YOUR TASK »
Set down all of the data that follows word for word, without the images.

RECORDS FOR THE TASK »
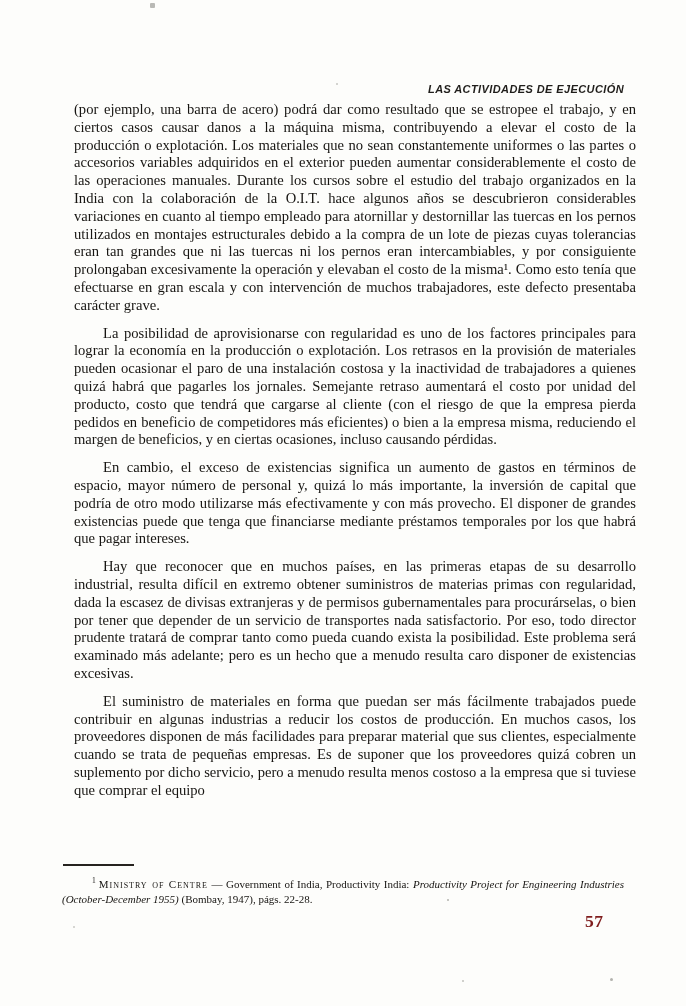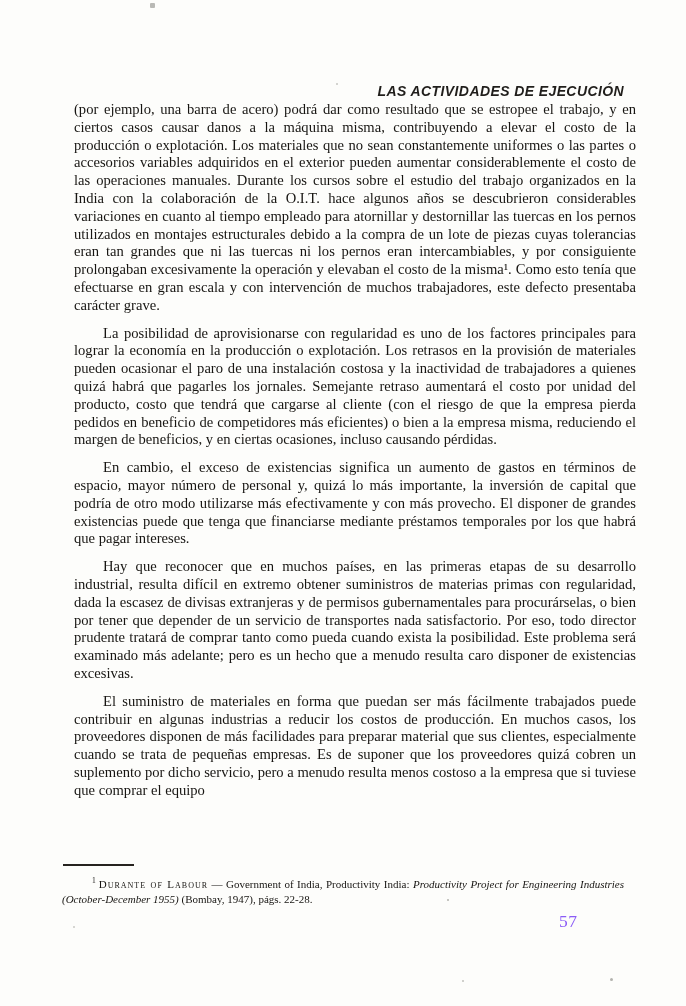--- a/index.html
+++ b/index.html
@@ -23,7 +23,7 @@
     font-family: "Liberation Sans", sans-serif;
     font-style: italic;
     font-weight: bold;
-    font-size: 14px;
+    font-size: 11px;
     letter-spacing: 0.4px;
     color: #201e1b;
     white-space: nowrap;

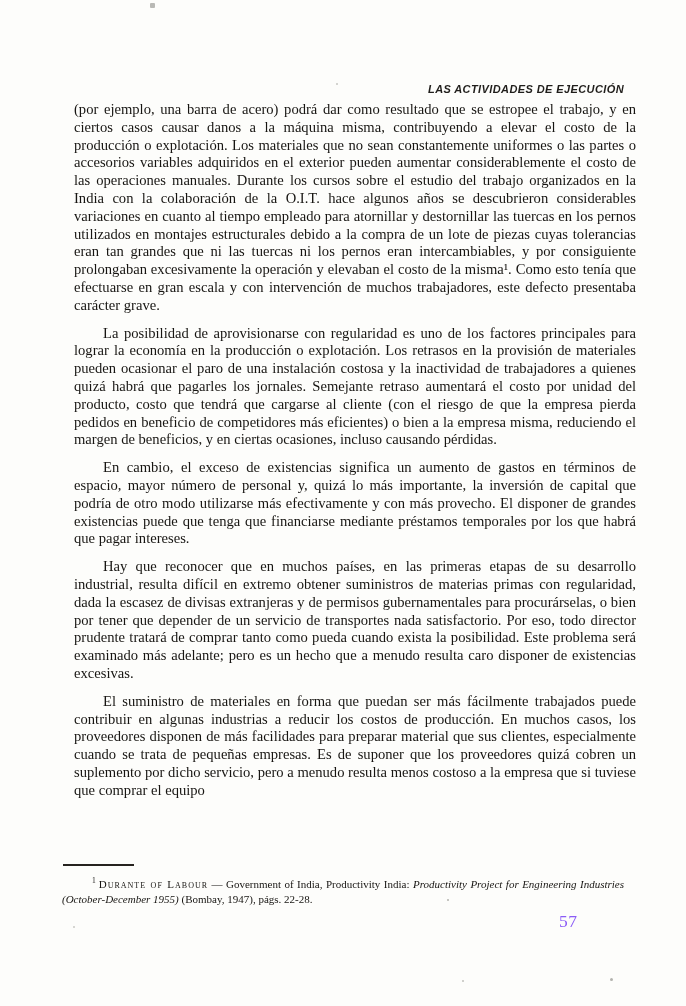--- a/index.html
+++ b/index.html
@@ -117,7 +117,7 @@
 
   <div class="footnote-block">
     <div class="footnote-rule"></div>
-    <p class="footnote"><span class="fn-marker">1</span><span class="smallcaps">Durante of Labour</span><span> — </span><span>Government of India, Productivity India: </span><span class="fn-italic">Productivity Project for Engineering Industries (October-December 1955)</span><span> (Bombay, 1947), págs. 22-28.</span></p>
+    <p class="footnote"><span class="fn-marker">1</span><span class="smallcaps">Ministry of Centre</span><span> — </span><span>Government of India, Productivity India: </span><span class="fn-italic">Productivity Project for Engineering Industries (October-December 1955)</span><span> (Bombay, 1947), págs. 22-28.</span></p>
   </div>
 
   <div class="page-number">57</div>

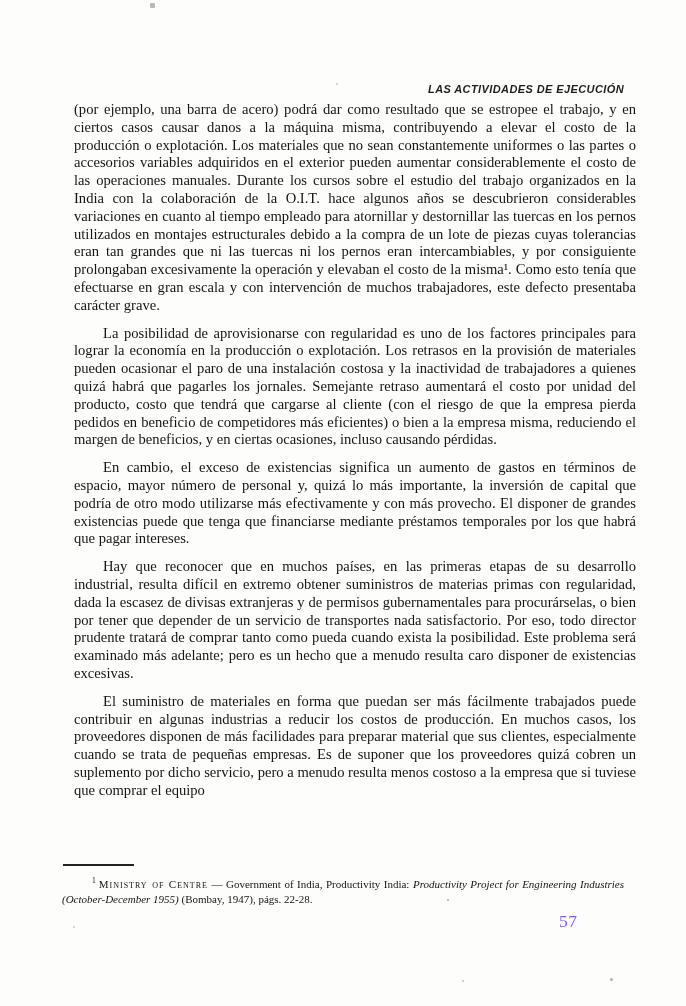--- a/index.html
+++ b/index.html
@@ -83,11 +83,12 @@
   }
   .page-number {
     position: absolute;
-    left: 559px;
+    left: 585px;
     top: 911px;
     font-size: 17.5px;
-    color: #8b5cf6;
+    color: #7f1d1d;
     letter-spacing: 0.5px;
+    font-weight: bold;
   }
   .speck {
     position: absolute;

SOLUTION TO THIS PROBLEM »
--- a/index.html
+++ b/index.html
@@ -23,7 +23,7 @@
     font-family: "Liberation Sans", sans-serif;
     font-style: italic;
     font-weight: bold;
-    font-size: 14px;
+    font-size: 11px;
     letter-spacing: 0.4px;
     color: #201e1b;
     white-space: nowrap;

--- a/index.html
+++ b/index.html
@@ -117,7 +117,7 @@
 
   <div class="footnote-block">
     <div class="footnote-rule"></div>
-    <p class="footnote"><span class="fn-marker">1</span><span class="smallcaps">Durante of Labour</span><span> — </span><span>Government of India, Productivity India: </span><span class="fn-italic">Productivity Project for Engineering Industries (October-December 1955)</span><span> (Bombay, 1947), págs. 22-28.</span></p>
+    <p class="footnote"><span class="fn-marker">1</span><span class="smallcaps">Ministry of Centre</span><span> — </span><span>Government of India, Productivity India: </span><span class="fn-italic">Productivity Project for Engineering Industries (October-December 1955)</span><span> (Bombay, 1947), págs. 22-28.</span></p>
   </div>
 
   <div class="page-number">57</div>

--- a/index.html
+++ b/index.html
@@ -83,11 +83,12 @@
   }
   .page-number {
     position: absolute;
-    left: 559px;
+    left: 585px;
     top: 911px;
     font-size: 17.5px;
-    color: #8b5cf6;
+    color: #7f1d1d;
     letter-spacing: 0.5px;
+    font-weight: bold;
   }
   .speck {
     position: absolute;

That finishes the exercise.